Taken from ‘Walking in the Brecon Beacons National Park’ by Alastair Ross*, this walk provides variety from start to finish. Beginning in the car park in Llangynidr, we had to tackle several broken stiles to reach the Monmouthshire and Brecon Canal. With its echoes of the industrial past, it is now a pleasant area for outdoor activities of all kinds. This stretch is one of the most scenic and includes the locks at Llangynidr where it is possible to stand and marvel at the ingenuity of the two-hundred-year-old technology. Even in the 21st Century, it has never been surpassed by any updated design.
Venturing away from the canal, we joined the Beacons Way entering a small area of woodland. This opened out into a field of Shetland ponies and the slopes of Tor Y Foel. From this vantage point, it looked intimidating above us. Once you start the ascent, it is a case of up and up and up again, battling against the treachery of false summits. After a strenuous climb, we eventually conquered the summit where the horizon becomes visible.
And then it takes your breath away! The panoramic scenery extends for miles in every direction and includes Talybont Reservoir, Llangorse Lake, Crickhowell, Llangynidr and Abergavenny. From the glacial erosion to the far beacons, it is definitely worth the effort!
Following a sharp descent, we reached a remote road and joined the Usk Valley Walk. It is often the case with walking that milestones and markers described in route instructions seem to disappear just to make it tricky to find the correct path. However, with the aid of a GPS device; a good, reliable traditional map; and gut instinct, we found our way past the non-existent route marker and back on track.

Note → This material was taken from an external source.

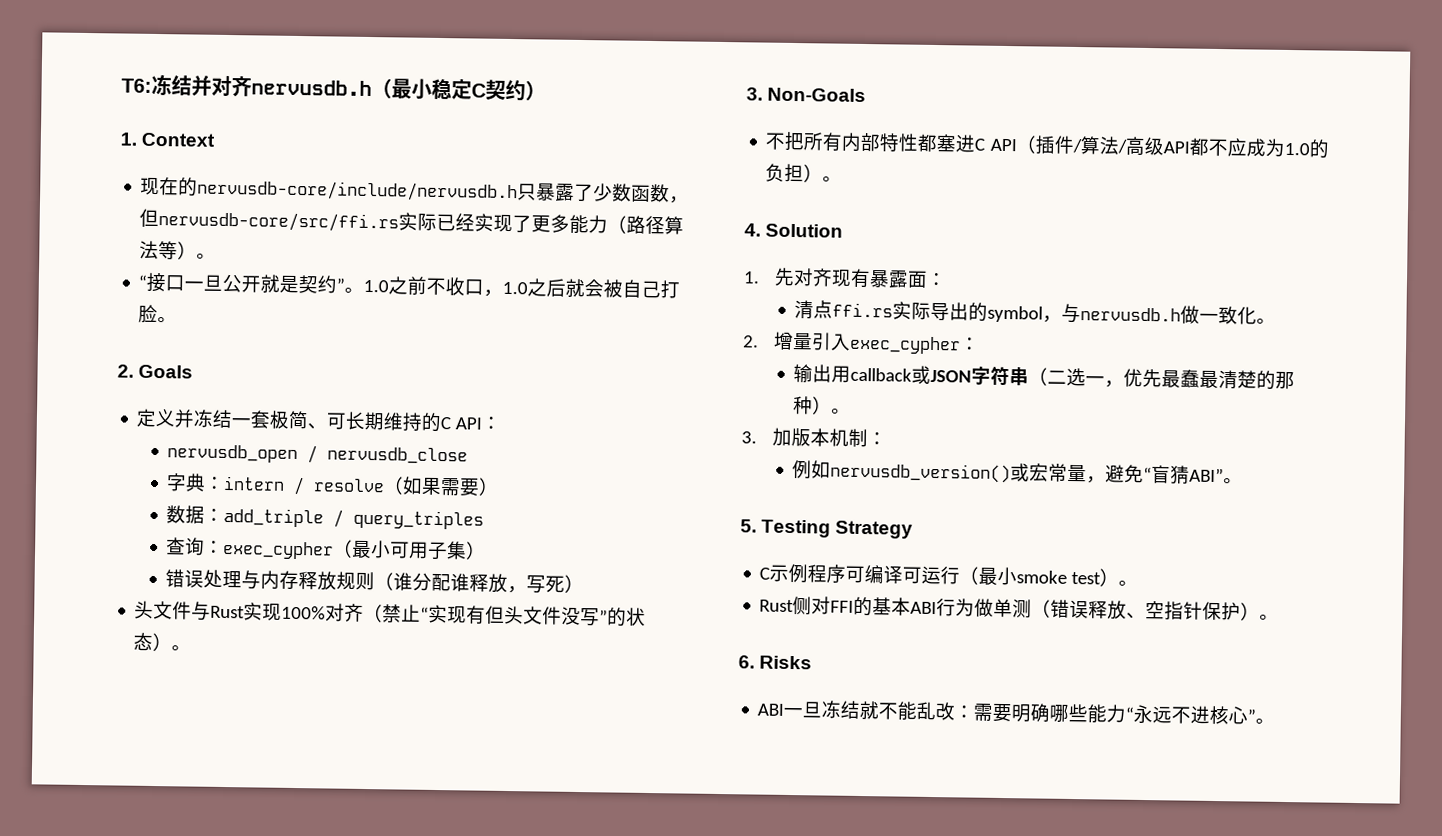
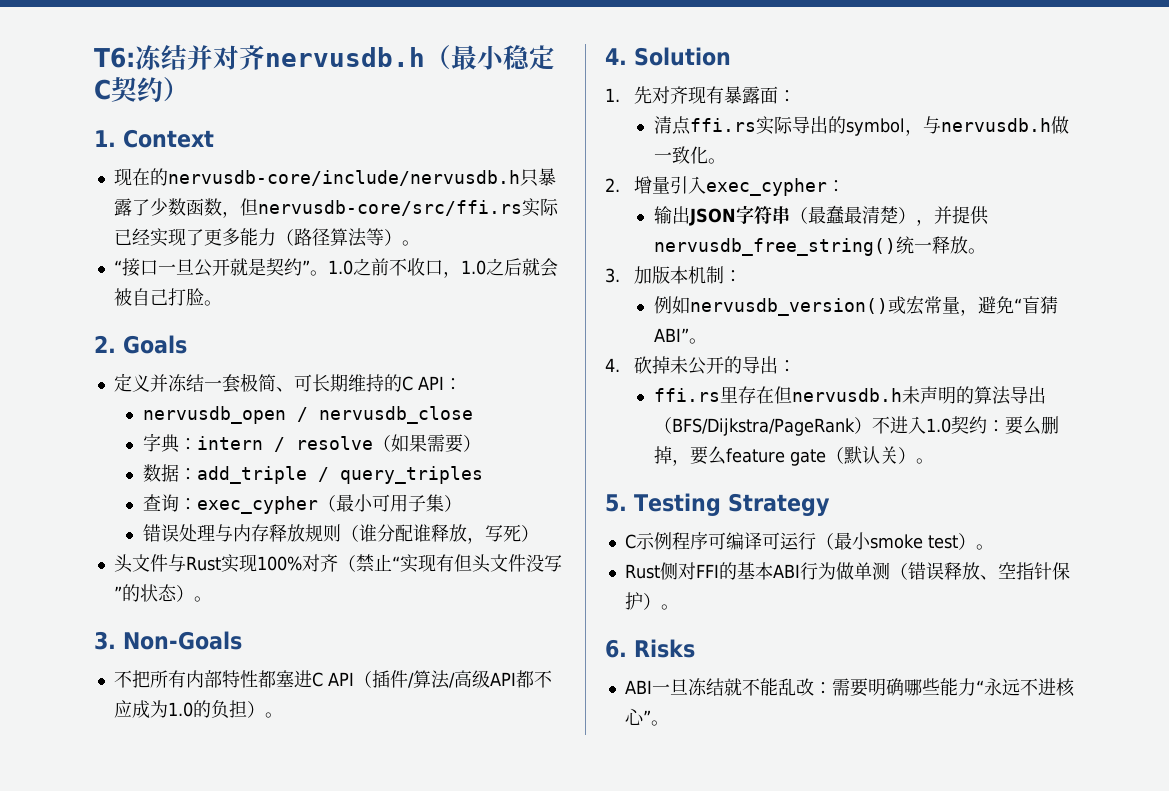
- 输出用callback或JSON字符串（二选一，优先最蠢最清楚的那种）。
+ 输出JSON字符串（最蠢最清楚），并提供nervusdb_free_string()统一释放。
+ 4.砍掉未公开的导出：
+ ffi.rs里存在但nervusdb.h未声明的算法导出（BFS/Dijkstra/PageRank）不进入1.0契约：要么删掉，要么feature gate（默认关）。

After a brief lunch break with its soundtrack of bleating lambs, we made our way through the fields, over several more broken stiles to descend towards the canal towpath.
It is at this point that you think the walk is over but it continues alongside the canal until it returns to the village of Llangynidr.
By the time we reached the car, we could look back at Tor Y Foel and appreciate that sometimes, the smaller peaks can result in the most enjoyment! It was time for a well-earned hot chocolate in a local café on the way home.
* ROSS, A (2008) Walking In The Brecon Beacons National Park: Machynlleth: Kittiwake.
- Please note that this is the route I followed. I am an experienced walker. You should take care and use your own judgement for your safety when planning where to walk.